Tuesday, January 12, 2010

Entering Bolivia

January 6, 2010

Our mission has begun.  The four new Franciscan lay missioners are nearing the end of their flight from Miami, Florida to La Paz, Bolivia.  We should land in about 40 minutes or less.  The plane has already begun to descend. I woke after sleeping 5 hours and actually feel well enough to keep traveling.  I glance around. The other three missioners (Lynn, Clare, and Nora) are still asleep although probably lightly.  The beverage cart passed down the aisle, and now I have fresh coffee.  This isn't exactly roughing it--despite the pains of passing through Security twice and lugging around more baggage than I prefer.  The luggage is stuffed with the stuff I apparently thought I couldn't do without.
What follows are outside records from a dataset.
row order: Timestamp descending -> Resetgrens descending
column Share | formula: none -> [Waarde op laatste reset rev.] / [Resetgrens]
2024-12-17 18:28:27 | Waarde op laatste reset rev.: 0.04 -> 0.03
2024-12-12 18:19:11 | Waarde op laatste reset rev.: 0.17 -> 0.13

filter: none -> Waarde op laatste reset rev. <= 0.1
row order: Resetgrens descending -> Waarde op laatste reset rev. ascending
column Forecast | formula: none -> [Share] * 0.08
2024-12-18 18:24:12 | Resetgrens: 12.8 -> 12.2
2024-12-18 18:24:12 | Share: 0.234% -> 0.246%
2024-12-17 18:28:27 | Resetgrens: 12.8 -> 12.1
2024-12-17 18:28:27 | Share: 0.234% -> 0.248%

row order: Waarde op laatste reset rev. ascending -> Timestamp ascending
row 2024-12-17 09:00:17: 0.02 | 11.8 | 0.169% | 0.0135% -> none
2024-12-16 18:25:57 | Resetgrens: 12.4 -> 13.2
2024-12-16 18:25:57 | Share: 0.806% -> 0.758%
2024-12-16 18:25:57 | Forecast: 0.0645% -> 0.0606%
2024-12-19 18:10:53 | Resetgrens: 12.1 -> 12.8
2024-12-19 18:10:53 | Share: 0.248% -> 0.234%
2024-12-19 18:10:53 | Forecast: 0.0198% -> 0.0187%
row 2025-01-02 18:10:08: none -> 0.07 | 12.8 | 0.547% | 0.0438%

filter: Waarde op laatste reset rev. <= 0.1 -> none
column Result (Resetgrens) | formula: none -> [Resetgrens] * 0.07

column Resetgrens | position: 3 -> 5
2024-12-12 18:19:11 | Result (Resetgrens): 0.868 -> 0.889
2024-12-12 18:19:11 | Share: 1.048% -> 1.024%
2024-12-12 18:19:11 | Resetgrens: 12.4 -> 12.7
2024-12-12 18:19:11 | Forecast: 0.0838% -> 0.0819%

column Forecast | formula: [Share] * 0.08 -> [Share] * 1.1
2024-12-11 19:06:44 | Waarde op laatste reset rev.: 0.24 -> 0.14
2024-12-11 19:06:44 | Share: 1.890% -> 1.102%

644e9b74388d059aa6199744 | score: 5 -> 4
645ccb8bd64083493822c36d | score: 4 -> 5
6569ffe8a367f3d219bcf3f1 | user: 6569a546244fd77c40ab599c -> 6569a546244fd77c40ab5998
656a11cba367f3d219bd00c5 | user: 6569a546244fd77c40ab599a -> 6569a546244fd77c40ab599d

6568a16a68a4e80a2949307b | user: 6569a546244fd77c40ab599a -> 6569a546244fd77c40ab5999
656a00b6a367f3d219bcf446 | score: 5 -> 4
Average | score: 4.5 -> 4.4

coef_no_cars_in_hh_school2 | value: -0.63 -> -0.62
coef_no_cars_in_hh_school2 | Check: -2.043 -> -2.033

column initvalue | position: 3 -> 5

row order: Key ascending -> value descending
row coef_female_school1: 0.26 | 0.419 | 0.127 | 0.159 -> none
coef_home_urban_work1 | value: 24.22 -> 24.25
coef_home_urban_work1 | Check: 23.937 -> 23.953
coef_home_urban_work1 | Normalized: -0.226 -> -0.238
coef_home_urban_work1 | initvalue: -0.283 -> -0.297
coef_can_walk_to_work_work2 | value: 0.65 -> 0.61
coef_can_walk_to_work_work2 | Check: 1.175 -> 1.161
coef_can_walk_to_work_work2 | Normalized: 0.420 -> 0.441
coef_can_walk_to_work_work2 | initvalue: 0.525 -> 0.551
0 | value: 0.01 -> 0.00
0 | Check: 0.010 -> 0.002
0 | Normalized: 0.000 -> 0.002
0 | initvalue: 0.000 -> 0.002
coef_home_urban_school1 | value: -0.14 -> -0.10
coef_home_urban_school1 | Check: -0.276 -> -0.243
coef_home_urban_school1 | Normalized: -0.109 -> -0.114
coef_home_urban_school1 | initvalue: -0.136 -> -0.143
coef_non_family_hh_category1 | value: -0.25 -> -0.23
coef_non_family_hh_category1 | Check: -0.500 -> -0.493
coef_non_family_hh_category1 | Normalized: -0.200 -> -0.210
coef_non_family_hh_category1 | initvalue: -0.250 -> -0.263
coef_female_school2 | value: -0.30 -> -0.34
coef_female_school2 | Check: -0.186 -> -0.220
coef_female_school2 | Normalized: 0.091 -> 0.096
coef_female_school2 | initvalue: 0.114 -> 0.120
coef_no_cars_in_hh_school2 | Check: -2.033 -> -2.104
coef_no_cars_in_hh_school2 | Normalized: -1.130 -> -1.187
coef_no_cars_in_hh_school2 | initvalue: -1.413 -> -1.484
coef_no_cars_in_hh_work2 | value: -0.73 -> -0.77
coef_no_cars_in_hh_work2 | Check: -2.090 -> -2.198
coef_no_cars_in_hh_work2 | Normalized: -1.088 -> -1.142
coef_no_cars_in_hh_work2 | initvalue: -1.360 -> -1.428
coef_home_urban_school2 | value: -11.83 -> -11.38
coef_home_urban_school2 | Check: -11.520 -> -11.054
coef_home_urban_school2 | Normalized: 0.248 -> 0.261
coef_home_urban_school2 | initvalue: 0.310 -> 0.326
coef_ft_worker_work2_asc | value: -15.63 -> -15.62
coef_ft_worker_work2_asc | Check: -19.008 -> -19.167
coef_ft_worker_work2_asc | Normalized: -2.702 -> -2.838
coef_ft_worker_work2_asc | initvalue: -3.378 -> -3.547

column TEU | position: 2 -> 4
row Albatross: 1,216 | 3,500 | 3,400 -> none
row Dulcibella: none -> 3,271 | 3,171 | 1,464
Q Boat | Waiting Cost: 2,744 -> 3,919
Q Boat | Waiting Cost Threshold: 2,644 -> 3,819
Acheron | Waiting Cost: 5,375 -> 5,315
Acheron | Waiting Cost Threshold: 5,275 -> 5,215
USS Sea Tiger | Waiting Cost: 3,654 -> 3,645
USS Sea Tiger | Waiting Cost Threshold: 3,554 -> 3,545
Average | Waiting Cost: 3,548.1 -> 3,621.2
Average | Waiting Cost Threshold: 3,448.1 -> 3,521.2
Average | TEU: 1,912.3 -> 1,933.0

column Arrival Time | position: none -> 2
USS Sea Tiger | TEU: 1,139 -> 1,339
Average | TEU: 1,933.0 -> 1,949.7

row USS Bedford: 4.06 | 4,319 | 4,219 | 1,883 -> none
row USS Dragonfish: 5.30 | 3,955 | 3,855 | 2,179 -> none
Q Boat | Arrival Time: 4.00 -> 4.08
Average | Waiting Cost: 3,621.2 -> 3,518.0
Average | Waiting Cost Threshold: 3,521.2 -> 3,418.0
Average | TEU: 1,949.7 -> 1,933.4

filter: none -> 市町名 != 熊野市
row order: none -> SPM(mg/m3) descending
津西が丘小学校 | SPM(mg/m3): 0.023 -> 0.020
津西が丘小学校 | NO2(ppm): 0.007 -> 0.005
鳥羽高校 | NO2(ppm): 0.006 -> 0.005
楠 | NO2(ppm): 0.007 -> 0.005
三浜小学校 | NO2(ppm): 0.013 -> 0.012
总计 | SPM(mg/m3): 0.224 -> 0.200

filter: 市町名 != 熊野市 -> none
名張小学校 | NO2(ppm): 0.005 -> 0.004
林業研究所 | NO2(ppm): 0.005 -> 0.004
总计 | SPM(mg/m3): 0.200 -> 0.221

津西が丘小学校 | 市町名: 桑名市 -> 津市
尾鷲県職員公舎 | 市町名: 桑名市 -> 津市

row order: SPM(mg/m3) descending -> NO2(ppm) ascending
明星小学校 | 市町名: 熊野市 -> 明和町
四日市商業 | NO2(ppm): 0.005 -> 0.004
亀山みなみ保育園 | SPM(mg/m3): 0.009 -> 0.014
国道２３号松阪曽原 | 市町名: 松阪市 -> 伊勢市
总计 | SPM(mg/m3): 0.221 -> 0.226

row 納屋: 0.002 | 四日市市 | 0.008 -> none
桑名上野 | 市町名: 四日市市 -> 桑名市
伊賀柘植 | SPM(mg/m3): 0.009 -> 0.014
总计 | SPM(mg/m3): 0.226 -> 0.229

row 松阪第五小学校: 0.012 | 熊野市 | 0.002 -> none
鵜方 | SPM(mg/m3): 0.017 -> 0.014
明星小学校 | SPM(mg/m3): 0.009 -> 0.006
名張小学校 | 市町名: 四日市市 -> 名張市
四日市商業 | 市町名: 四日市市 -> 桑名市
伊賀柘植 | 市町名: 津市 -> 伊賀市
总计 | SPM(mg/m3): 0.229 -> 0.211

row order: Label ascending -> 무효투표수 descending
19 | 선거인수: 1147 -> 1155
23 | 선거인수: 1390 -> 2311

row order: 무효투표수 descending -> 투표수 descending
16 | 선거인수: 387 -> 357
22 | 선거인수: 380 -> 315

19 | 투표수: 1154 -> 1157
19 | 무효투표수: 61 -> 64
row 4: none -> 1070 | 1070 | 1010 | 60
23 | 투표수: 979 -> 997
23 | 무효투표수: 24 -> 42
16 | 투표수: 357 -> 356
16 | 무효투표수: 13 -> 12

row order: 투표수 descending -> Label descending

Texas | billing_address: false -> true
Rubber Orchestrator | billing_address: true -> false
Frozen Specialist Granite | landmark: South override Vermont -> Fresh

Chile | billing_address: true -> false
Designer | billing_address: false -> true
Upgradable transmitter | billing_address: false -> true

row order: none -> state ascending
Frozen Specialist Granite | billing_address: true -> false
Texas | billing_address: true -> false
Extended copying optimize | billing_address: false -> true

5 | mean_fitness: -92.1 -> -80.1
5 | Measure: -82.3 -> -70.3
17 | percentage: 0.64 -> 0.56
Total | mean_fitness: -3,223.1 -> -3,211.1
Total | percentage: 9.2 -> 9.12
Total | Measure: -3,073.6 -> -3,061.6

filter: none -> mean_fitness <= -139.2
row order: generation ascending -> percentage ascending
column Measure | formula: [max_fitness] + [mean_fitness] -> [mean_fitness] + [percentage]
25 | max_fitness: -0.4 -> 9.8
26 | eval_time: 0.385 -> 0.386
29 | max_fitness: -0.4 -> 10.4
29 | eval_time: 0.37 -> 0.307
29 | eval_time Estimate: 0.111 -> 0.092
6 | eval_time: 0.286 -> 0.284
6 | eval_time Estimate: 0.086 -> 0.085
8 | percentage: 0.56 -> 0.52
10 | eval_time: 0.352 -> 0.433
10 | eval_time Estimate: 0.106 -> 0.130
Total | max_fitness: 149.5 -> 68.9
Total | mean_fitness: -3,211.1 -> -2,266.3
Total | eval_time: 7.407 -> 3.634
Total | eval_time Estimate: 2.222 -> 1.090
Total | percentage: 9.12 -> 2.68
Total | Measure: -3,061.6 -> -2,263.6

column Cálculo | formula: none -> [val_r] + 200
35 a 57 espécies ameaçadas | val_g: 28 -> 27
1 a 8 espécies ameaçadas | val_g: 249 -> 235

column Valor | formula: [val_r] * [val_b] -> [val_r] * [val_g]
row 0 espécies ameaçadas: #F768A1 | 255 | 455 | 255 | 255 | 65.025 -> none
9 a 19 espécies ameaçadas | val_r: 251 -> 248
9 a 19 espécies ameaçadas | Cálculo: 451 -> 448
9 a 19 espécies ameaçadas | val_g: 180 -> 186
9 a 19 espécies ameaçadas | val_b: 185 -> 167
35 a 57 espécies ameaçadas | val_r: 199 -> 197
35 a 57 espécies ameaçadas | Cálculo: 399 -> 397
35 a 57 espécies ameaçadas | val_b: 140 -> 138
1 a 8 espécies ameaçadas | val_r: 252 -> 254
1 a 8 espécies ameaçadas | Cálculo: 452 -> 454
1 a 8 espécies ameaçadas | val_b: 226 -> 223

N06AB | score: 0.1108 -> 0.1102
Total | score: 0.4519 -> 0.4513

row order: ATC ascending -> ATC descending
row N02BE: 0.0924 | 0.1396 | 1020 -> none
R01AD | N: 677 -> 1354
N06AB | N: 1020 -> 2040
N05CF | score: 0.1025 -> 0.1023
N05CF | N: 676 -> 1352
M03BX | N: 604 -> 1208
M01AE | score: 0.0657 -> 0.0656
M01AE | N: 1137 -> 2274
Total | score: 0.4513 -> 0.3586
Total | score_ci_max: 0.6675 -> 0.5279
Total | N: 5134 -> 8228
Lynn and I did the cull and cast away a number of times, so I'm accepting responsibility for the tonnage in our two (well, okay, three each counting the papers and etc. tucked into ) carry-on pieces and two large neatly crammed checked suitcases each.





Earlier in the flight Lynn befriended the woman sitting beside her, a Bolivian dentist who lives and works in Washington, DC and who is returning to Bolivia for her vacation.  She included me, the husband, in the conversation briefly, and she seemed intelligent and affluent.  Her brother attended Carmen Pampa, the college where Lynn and I may work. The brother became a veterinarian and apparently married a woman named Kirsten from Wyoming who was a volunteer teacher of English there and who (as Kirsten told me herself in a conversation on the Bolivian woman's cell phone) started a goat farm. The Bolivian woman was very friendly to Lynn, and they apparently shared many details about their families with each other.  I was glad to see Lynn still doing what she always does so well--make friends wherever she goes. 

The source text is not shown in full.